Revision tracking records

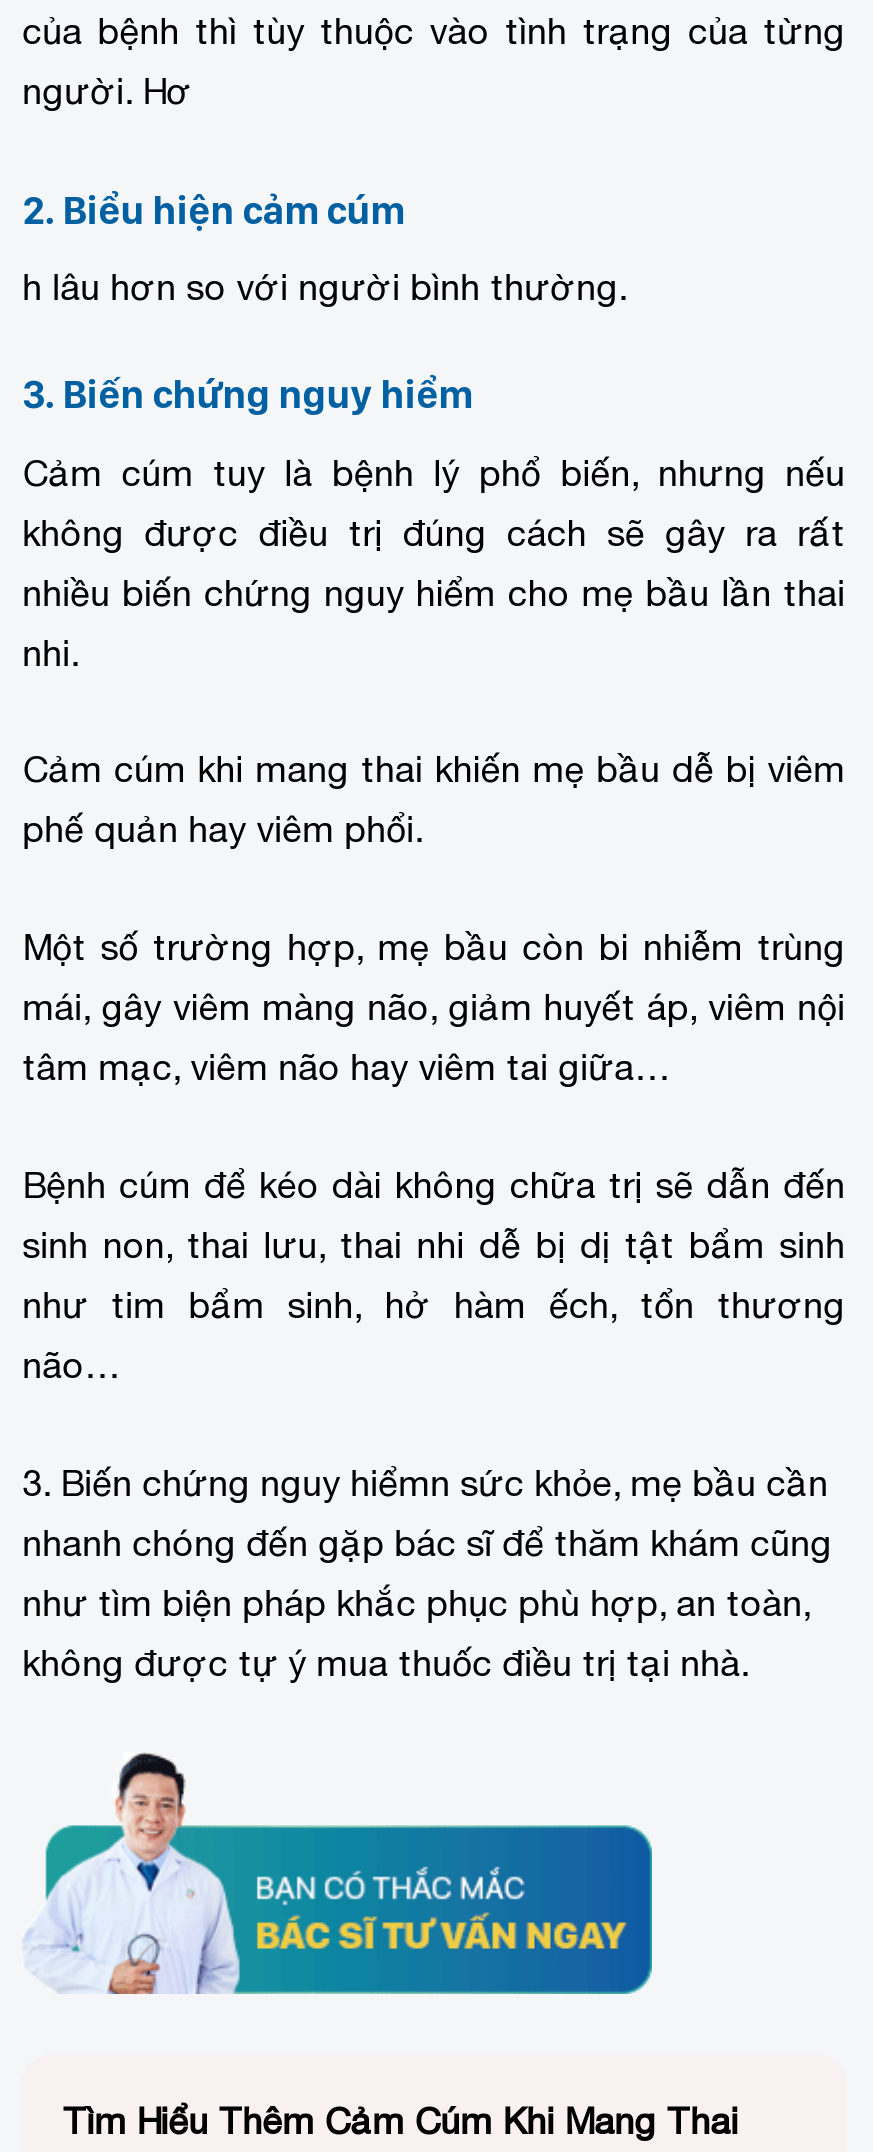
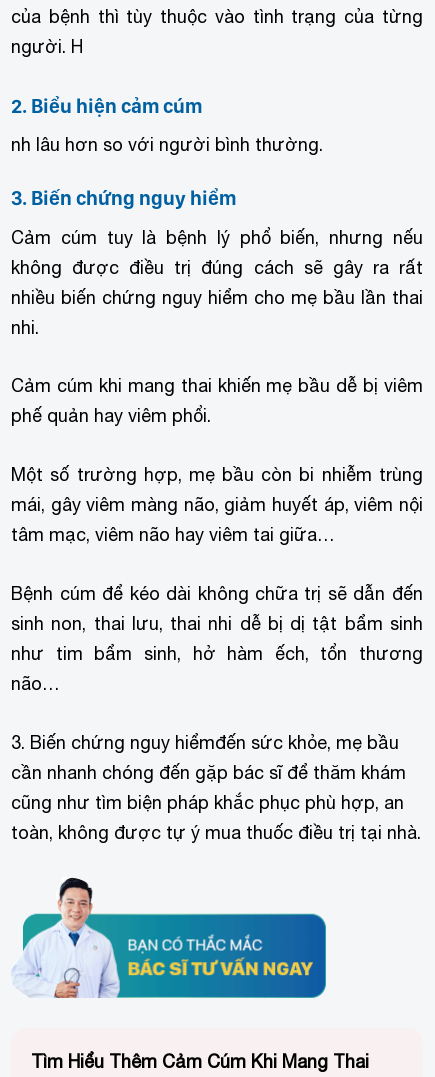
- người. Hơ
+ người. H

- h lâu hơn so với người bình thường.
+ nh lâu hơn so với người bình thường.

- 3. Biến chứng nguy hiểmn sức khỏe, mẹ bầu cần
- nhanh chóng đến gặp bác sĩ để thăm khám cũng
- như tìm biện pháp khắc phục phù hợp, an toàn,
- không được tự ý mua thuốc điều trị tại nhà.
+ 3. Biến chứng nguy hiểmđến sức khỏe, mẹ bầu
+ cần nhanh chóng đến gặp bác sĩ để thăm khám
+ cũng như tìm biện pháp khắc phục phù hợp, an
+ toàn, không được tự ý mua thuốc điều trị tại nhà.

Exercise instructions
Only the lines from the one with "- 3. Biến chứng" through the final line above belong in the answer, each retyped exactly.

Output
- 3. Biến chứng nguy hiểmn sức khỏe, mẹ bầu cần
- nhanh chóng đến gặp bác sĩ để thăm khám cũng
- như tìm biện pháp khắc phục phù hợp, an toàn,
- không được tự ý mua thuốc điều trị tại nhà.
+ 3. Biến chứng nguy hiểmđến sức khỏe, mẹ bầu
+ cần nhanh chóng đến gặp bác sĩ để thăm khám
+ cũng như tìm biện pháp khắc phục phù hợp, an
+ toàn, không được tự ý mua thuốc điều trị tại nhà.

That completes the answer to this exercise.